▸ Work instructions
Will you output all of the data below exactly, omitting the images?
START Provided records
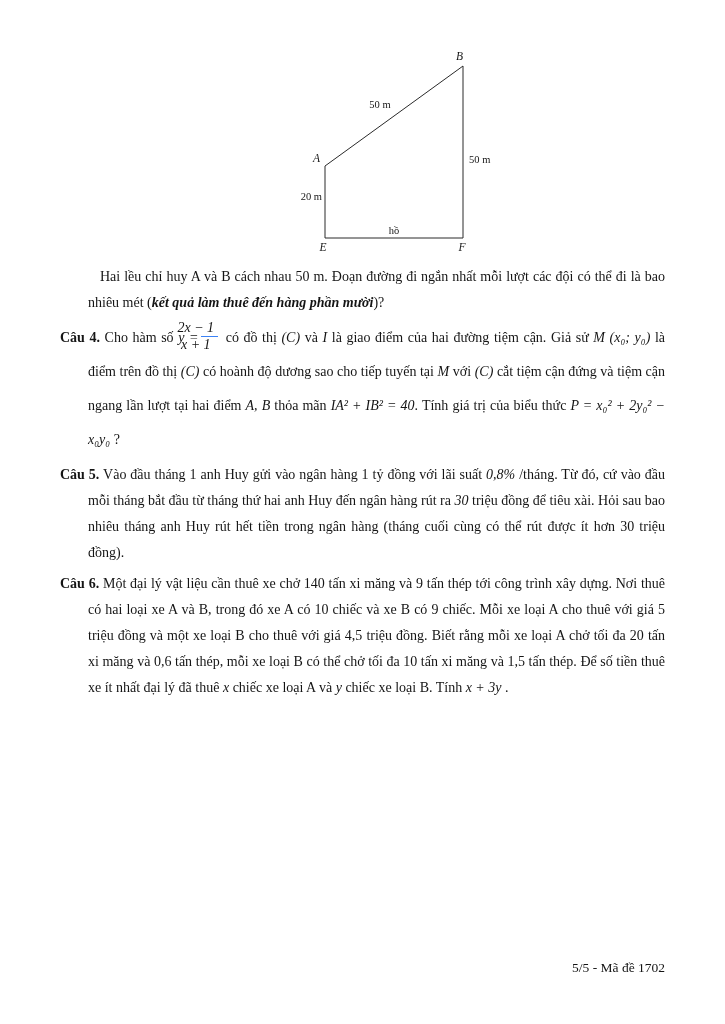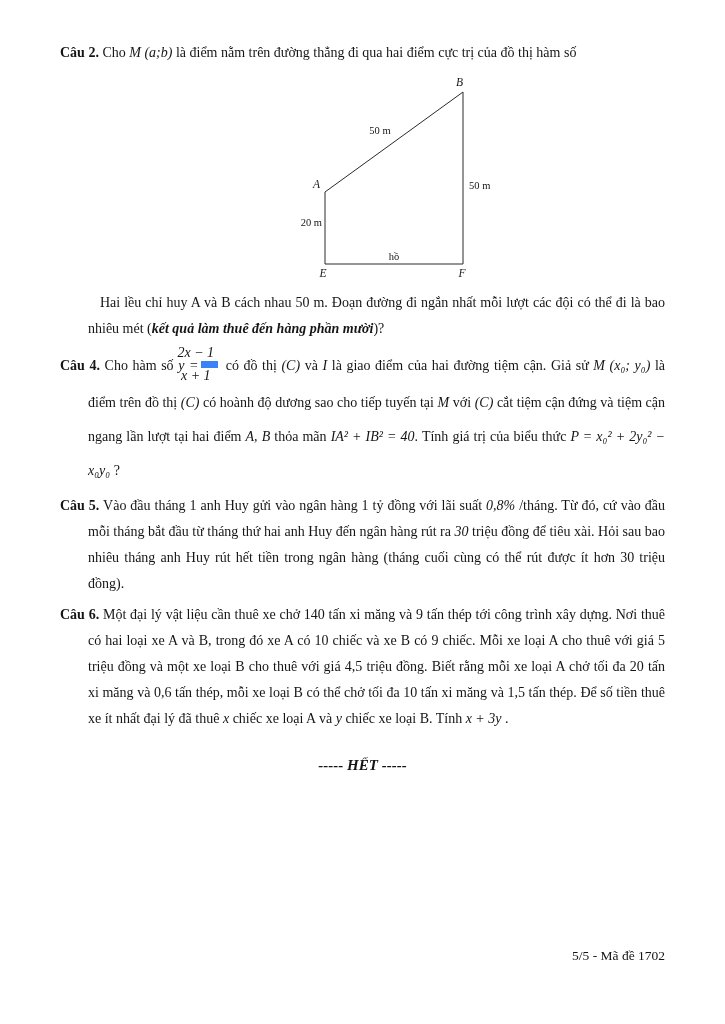--- a/index.html
+++ b/index.html
@@ -34,7 +34,6 @@
 <div class="page">
 
   <div class="question">
-    <p><b class="qlabel">Câu 2.</b><span> Cho </span><span class="m">M (a;b)</span><span> là điểm nằm trên đường thẳng đi qua hai điểm cực trị  của đồ thị hàm số</span></p>
   </div>
 
   <div class="question">

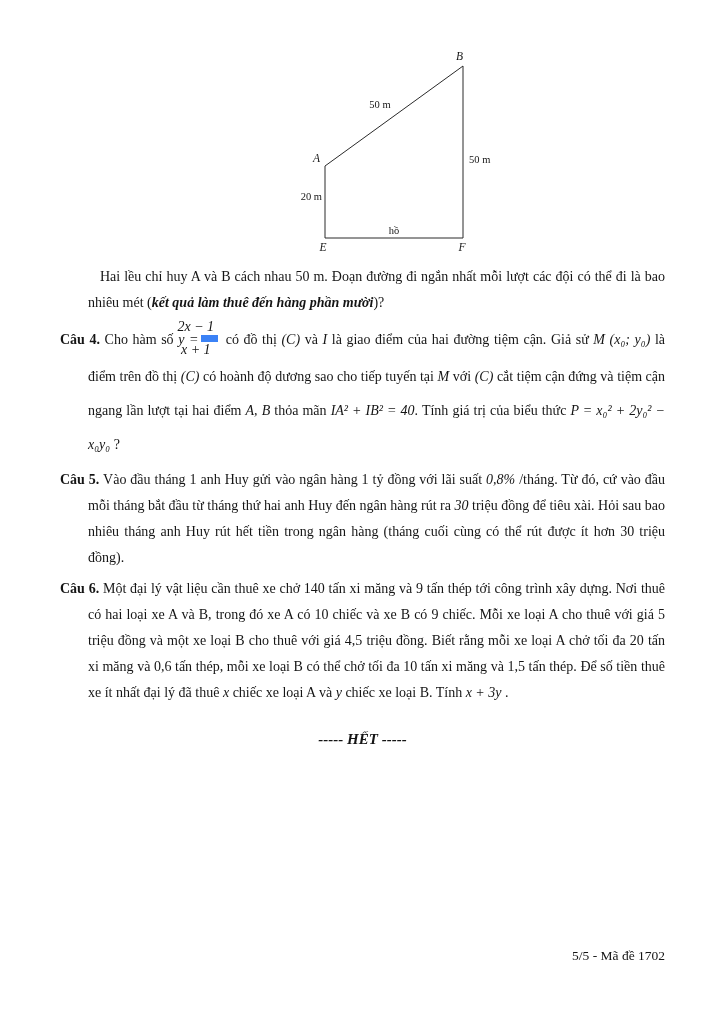--- a/index.html
+++ b/index.html
@@ -17,7 +17,7 @@
   .q4 p{line-height:34px;}
   .frac{display:inline-block;vertical-align:middle;text-align:center;
         line-height:1.15;font-style:italic;margin:0 3px;position:relative;top:-2px;}
-  .frac .fnum{display:block;border-bottom:7px solid #3b82f6;padding:0 4px;}
+  .frac .fnum{display:block;border-bottom:1px solid #3b82f6;padding:0 4px;}
   .frac .fden{display:block;padding:0 4px;}
   .figure-wrap{margin:8px 0 4px 220px;}
   svg line{stroke:#2a2a2a;stroke-width:1;}

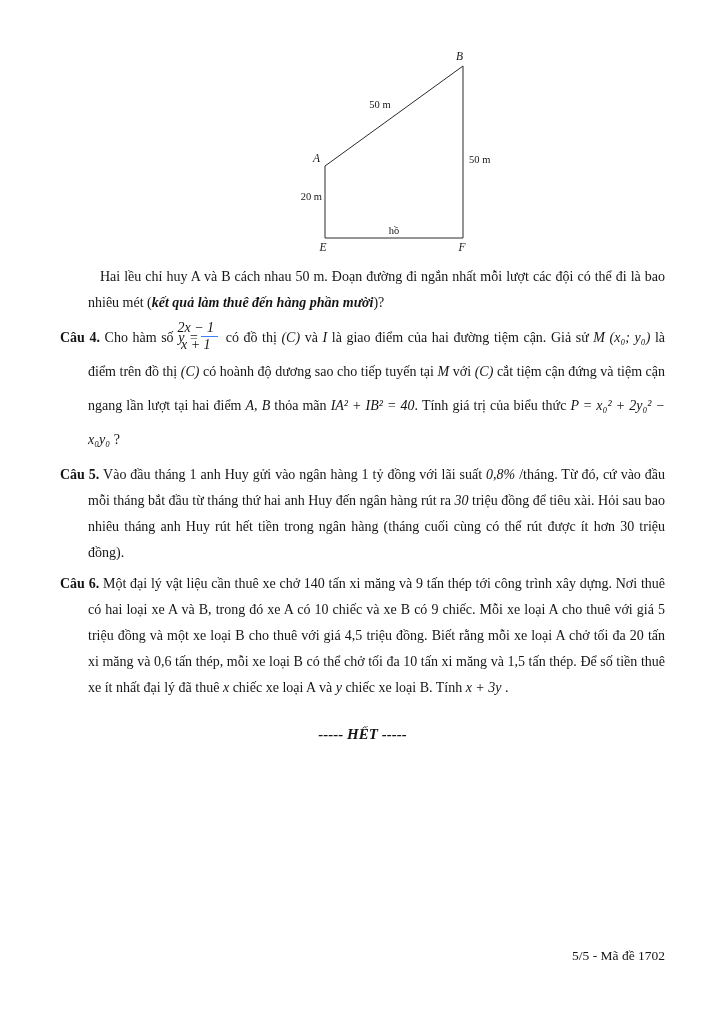--- a/index.html
+++ b/index.html
@@ -70,7 +70,6 @@
     <p class="hang"><b class="qlabel">Câu 6.</b><span> Một đại lý vật liệu cần thuê xe chở 140 tấn xi măng và 9 tấn thép tới công trình xây dựng. Nơi thuê có hai loại xe A và B, trong đó xe A có 10 chiếc và xe B có 9 chiếc. Mỗi xe loại A cho thuê với giá 5 triệu đồng và một xe loại B cho thuê với giá 4,5 triệu đồng. Biết rằng mỗi xe loại A chở tối đa 20 tấn xi măng và 0,6 tấn thép, mỗi xe loại B có thể chở tối đa 10 tấn xi măng và 1,5 tấn thép. Để số tiền thuê xe ít nhất đại lý đã thuê </span><span class="m">x</span><span> chiếc xe loại A và </span><span class="m">y</span><span> chiếc xe loại B. Tính  </span><span class="m">x + 3y</span><span> .</span></p>
   </div>
 
-  <p class="end-marker">----- HẾT -----</p>
 
   <div class="page-footer">5/5 - Mã đề 1702</div>
 

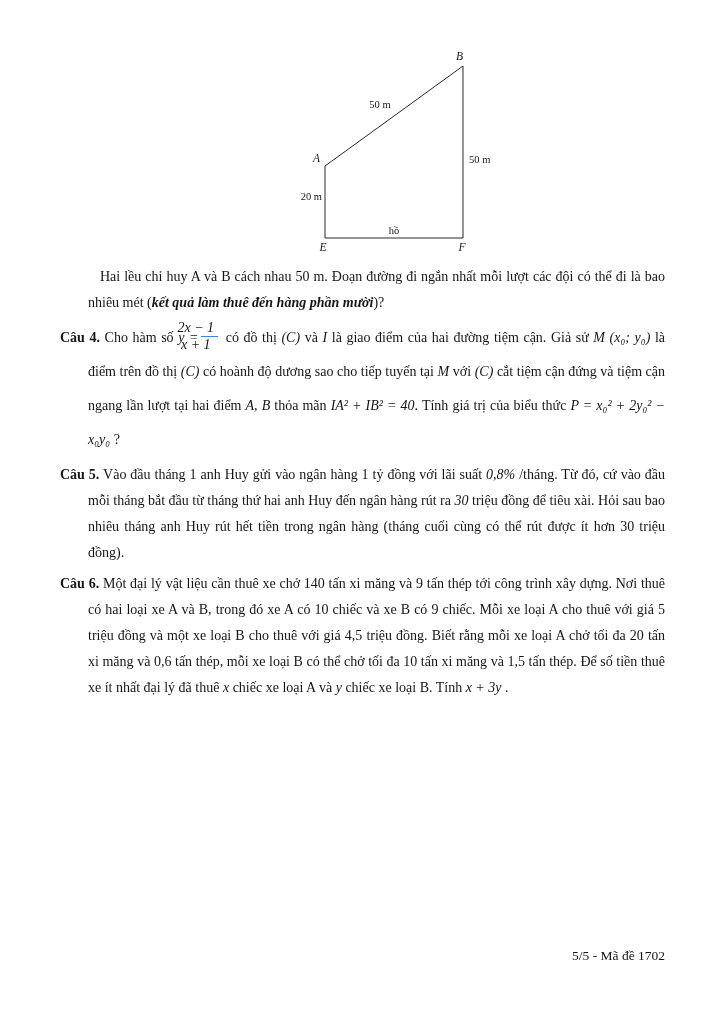--- a/index.html
+++ b/index.html
@@ -26,7 +26,7 @@
   svg text.dim{font-size:10.5px;}
   .end-marker{text-align:center;font-weight:bold;font-style:italic;
               font-size:15px;margin-top:20px;line-height:26px;}
-  .page-footer{position:absolute;right:60px;bottom:60px;font-size:13.5px;}
+  .page-footer{position:absolute;right:60px;bottom:48px;font-size:13.5px;}
 </style>
 </head>
 <body>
END Provided records
▸ Result of the exercise
--- a/index.html
+++ b/index.html
@@ -34,7 +34,6 @@
 <div class="page">
 
   <div class="question">
-    <p><b class="qlabel">Câu 2.</b><span> Cho </span><span class="m">M (a;b)</span><span> là điểm nằm trên đường thẳng đi qua hai điểm cực trị  của đồ thị hàm số</span></p>
   </div>
 
   <div class="question">

--- a/index.html
+++ b/index.html
@@ -17,7 +17,7 @@
   .q4 p{line-height:34px;}
   .frac{display:inline-block;vertical-align:middle;text-align:center;
         line-height:1.15;font-style:italic;margin:0 3px;position:relative;top:-2px;}
-  .frac .fnum{display:block;border-bottom:7px solid #3b82f6;padding:0 4px;}
+  .frac .fnum{display:block;border-bottom:1px solid #3b82f6;padding:0 4px;}
   .frac .fden{display:block;padding:0 4px;}
   .figure-wrap{margin:8px 0 4px 220px;}
   svg line{stroke:#2a2a2a;stroke-width:1;}

--- a/index.html
+++ b/index.html
@@ -70,7 +70,6 @@
     <p class="hang"><b class="qlabel">Câu 6.</b><span> Một đại lý vật liệu cần thuê xe chở 140 tấn xi măng và 9 tấn thép tới công trình xây dựng. Nơi thuê có hai loại xe A và B, trong đó xe A có 10 chiếc và xe B có 9 chiếc. Mỗi xe loại A cho thuê với giá 5 triệu đồng và một xe loại B cho thuê với giá 4,5 triệu đồng. Biết rằng mỗi xe loại A chở tối đa 20 tấn xi măng và 0,6 tấn thép, mỗi xe loại B có thể chở tối đa 10 tấn xi măng và 1,5 tấn thép. Để số tiền thuê xe ít nhất đại lý đã thuê </span><span class="m">x</span><span> chiếc xe loại A và </span><span class="m">y</span><span> chiếc xe loại B. Tính  </span><span class="m">x + 3y</span><span> .</span></p>
   </div>
 
-  <p class="end-marker">----- HẾT -----</p>
 
   <div class="page-footer">5/5 - Mã đề 1702</div>
 

--- a/index.html
+++ b/index.html
@@ -26,7 +26,7 @@
   svg text.dim{font-size:10.5px;}
   .end-marker{text-align:center;font-weight:bold;font-style:italic;
               font-size:15px;margin-top:20px;line-height:26px;}
-  .page-footer{position:absolute;right:60px;bottom:60px;font-size:13.5px;}
+  .page-footer{position:absolute;right:60px;bottom:48px;font-size:13.5px;}
 </style>
 </head>
 <body>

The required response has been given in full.